No pude dejar de pensar en otra cosa durante toda la semana siguiente que en salir disparado de Madrid para coger el tren que me dejaría junto a mi cabra querida; sí, porque nuestro amor fue fulminante, yo amé en seguida su pelaje blanquinegro, su ociquillo, esos ojos saltones que me miraban con tanta desmesura, la aterciopelada longitud de su lomo. No lo creerán pero aquella misma semana le escribí una docena de sonetos, nada que no fuera ella podía ocupar mis pensamientos. Dos o tres semanas después consumamos nuestra unión. Bajaba en Gudillos; ella me solía esperar en los pastos altos que suben a la Peñota. Aquel día remontamos hacia el collado de Marichiva camino de la Fuenfría. No , mi cabra no hablaba, siempre fue muy silenciosa. Y después, por la pradera de Navalusilla subimos por la ribera de un riachuelo hacia Cotos y la laguna de Peñalara. Era una tarde preciosa, en las cumbres todavía quedaban restos de nieve. Allí, sobre un montículo, no en el montículo, no, sino sobre el montículo, con la maravillosa vista de Cabezas de Hierro al fondo, me desvestí, y mi cabra y yo hicimos el amor sobre un prado resguardado del viento. El sol acariciaba nuestros cuerpos desnudos. Nunca había sentido nada igual, extrema dulzura, amor, ternura. Los dos nos hicimos un poco cabras, tanto nos aficionamos a las alturas que en ocasiones pasaba a recogerla en las cercanías de San Rafael en mi coche y nos marchábamos a la sierra de Gredos. Nos gustaba hacerlo en las cumbres, en lo alto de los Galayos, por ejemplo, o en la cumbre de la Galana, aunque para llegar allí tuve que atar a mi cabra con mi cuerda de escalar, que sus pezuñas resbalaban condenadamente en el granito y no era ella como las cabras de esos lares, tan habituadas a escalar aquellos riscos.

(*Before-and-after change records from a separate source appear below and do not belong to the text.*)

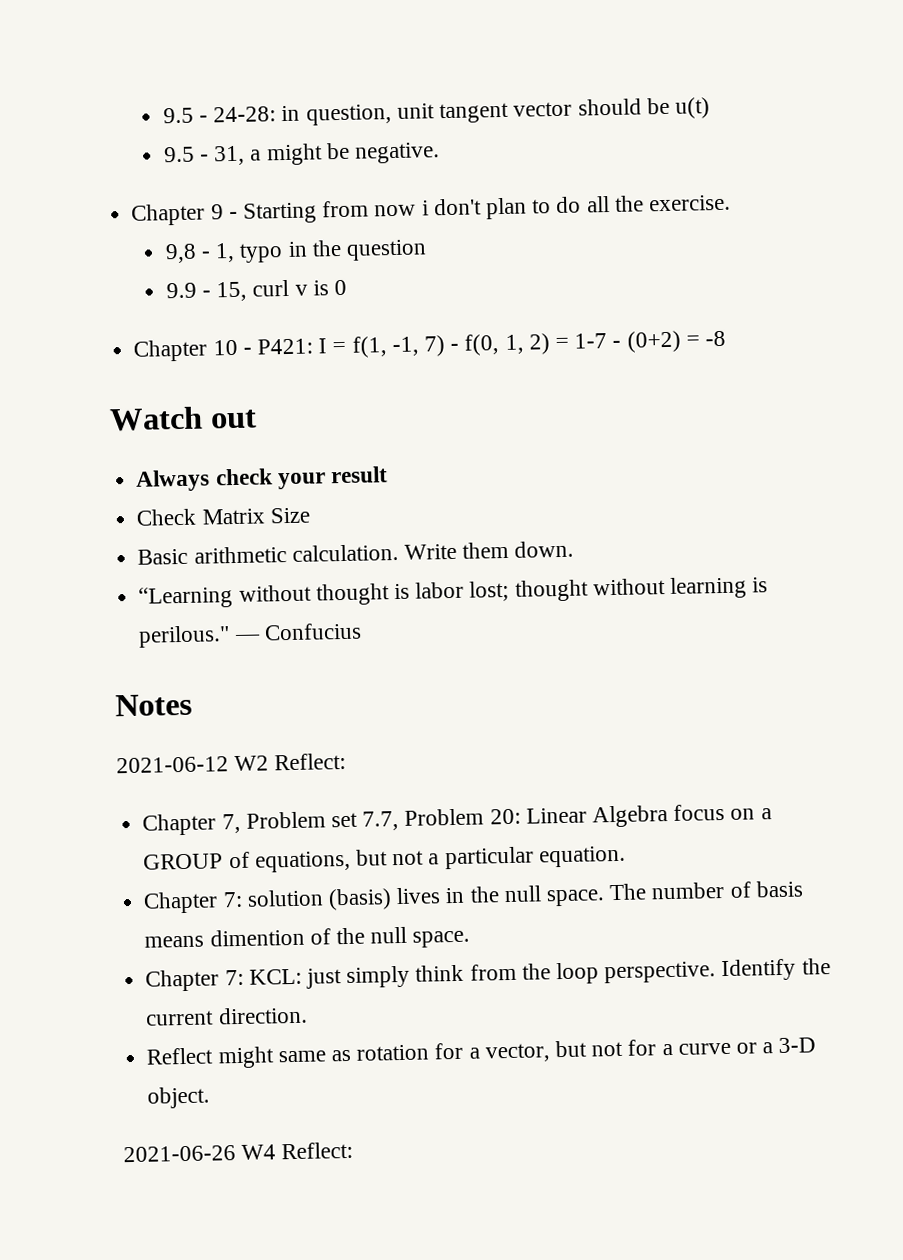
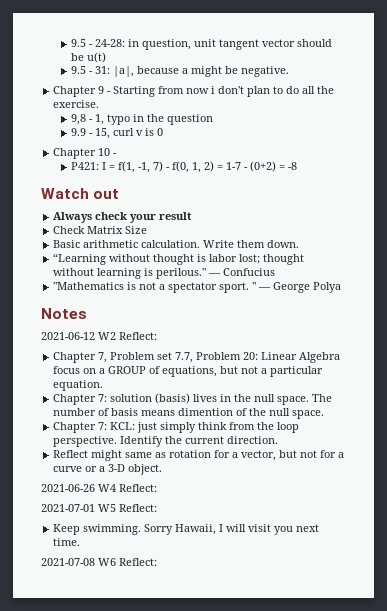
- 9.5 - 31, a might be negative.
+ 9.5 - 31: |a|, because a might be negative.
- Chapter 10 - P421: I = f(1, -1, 7) - f(0, 1, 2) = 1-7 - (0+2) = -8
+ Chapter 10 -
+ P421: I = f(1, -1, 7) - f(0, 1, 2) = 1-7 - (0+2) = -8
+ "Mathematics is not a spectator sport. " — George Polya
+ 2021-07-01 W5 Reflect:
+ Keep swimming. Sorry Hawaii, I will visit you next time.
+ 2021-07-08 W6 Reflect:

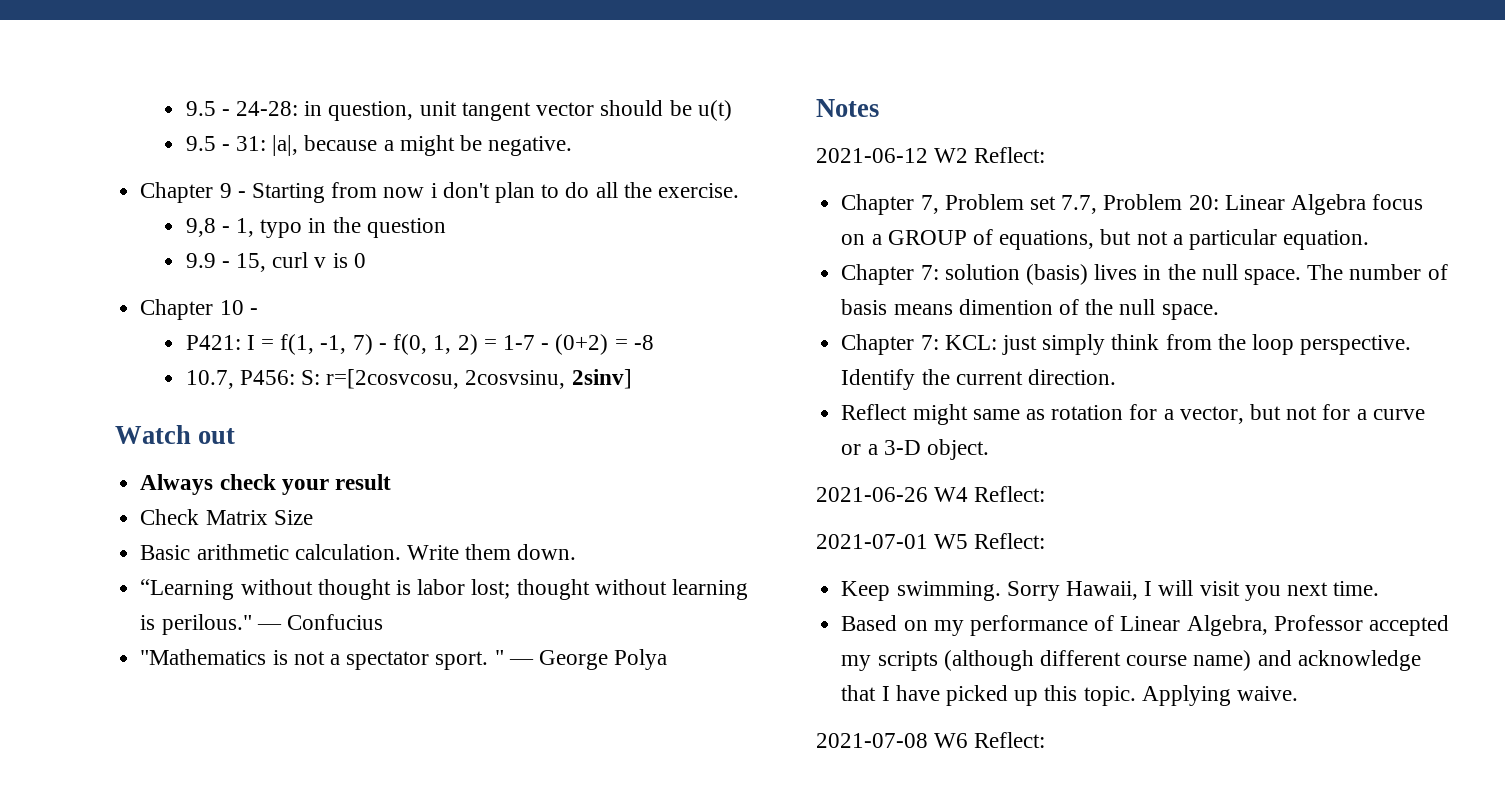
+ 10.7, P456: S: r=[2cosvcosu, 2cosvsinu, 2sinv]
+ Based on my performance of Linear Algebra, Professor accepted my scripts (although different course name) and acknowledge that I have picked up this topic. Applying waive.

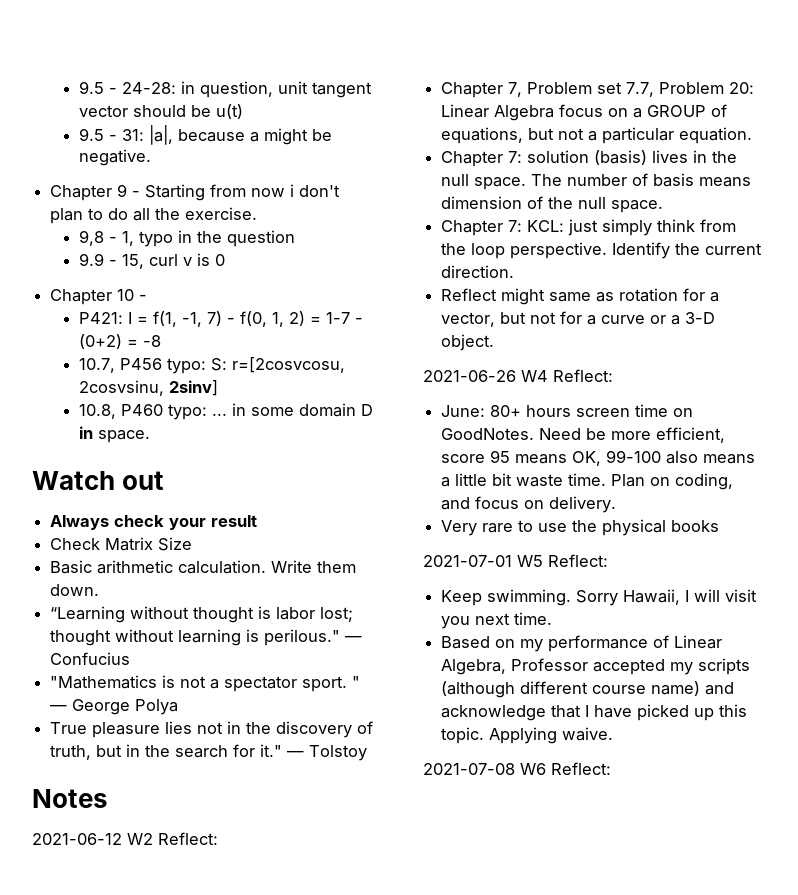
- 10.7, P456: S: r=[2cosvcosu, 2cosvsinu, 2sinv]
+ 10.7, P456 typo: S: r=[2cosvcosu, 2cosvsinu, 2sinv]
+ 10.8, P460 typo: ... in some domain D in space.
+ True pleasure lies not in the discovery of truth, but in the search for it." — Tolstoy
- The number of basis means dimention of the null space.
+ The number of basis means dimension of the null space.
+ June: 80+ hours screen time on GoodNotes. Need be more efficient, score 95 means OK, 99-100 also means a little bit waste time. Plan on coding, and focus on delivery.
+ Very rare to use the physical books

¿Y saben qué pasó entonces? Pues que desde que ella estaba encerrada día y noche en el corral, le dio por tener celos y esto sí que era ya el cuento de nunca acabar. Y es que de vez en cuando estaba tan solo, yo, allá, en los prados, esperando verla desde lejos sin que el cabrero me descubriera, que en algún momento, principalmente en las largas horas de la siesta, cuando todos andamos abobolinaos sin saber que hacer, yo me lo hacía con alguna que otra cabra que encontraba en mi camino, que tratándose de cabras no hay pegas que poner, que a mí las cabras siempre me gustaron; lo que a mi entender, que uno es liberal, no faltaba más, no debiera haber preocupado a la mía a la que tanto amo. Sin embargo las cosas no caminaron en ese sentido, y mi cabra ha ido cada vez a peor complicándose la vida y complicándomela a mí. Hemos llorado uno en las patas del otro muchas veces; ella me dice amor mío cuando estamos juntos, me arrima el lomo, entorna sus ojos saltones y me pide perdón, me dice que ya no va a ser celosa; yo le digo te quiero y amor mío y hacemos largamente el amor, siempre con el oído avizor para que los pasos del pastor no nos sorprendan en nuestro rincón del corral. Pero no pasan unos pocos días y ya la está armando otra vez. Total, que pese a lo tanto que nos queremos he decidido que esto se acaba, que es imposible tener amores con una cabra encerrada en medio del monte.
Y así estábamos, despedidos ya, cuando me entero que los avances tecnológicos han hecho su aparición en el aprisco de Gudillos, que hasta wifi han instalado, y entonces me han empezado a llegar mensajes, en los que mi cabra me pone continuamente de vuelta y media.
Una triste historia en cualquier caso. Ayer, durante la representación de La cabra, en el Bellas Artes, oí reír incomprensiblemente a los espectadores. Ni yo, ni probablemente el protagonista, entendíamos por qué reía tanto la gente; tratándose de una tragedia desoladora todos tendríamos que haber llorado desconsoladamente. Pero así está el mundo, mientras unos lloran las tragedias de la existencia, otros tratan de convertir todo en comedia... que se lo digan a los del PP si no.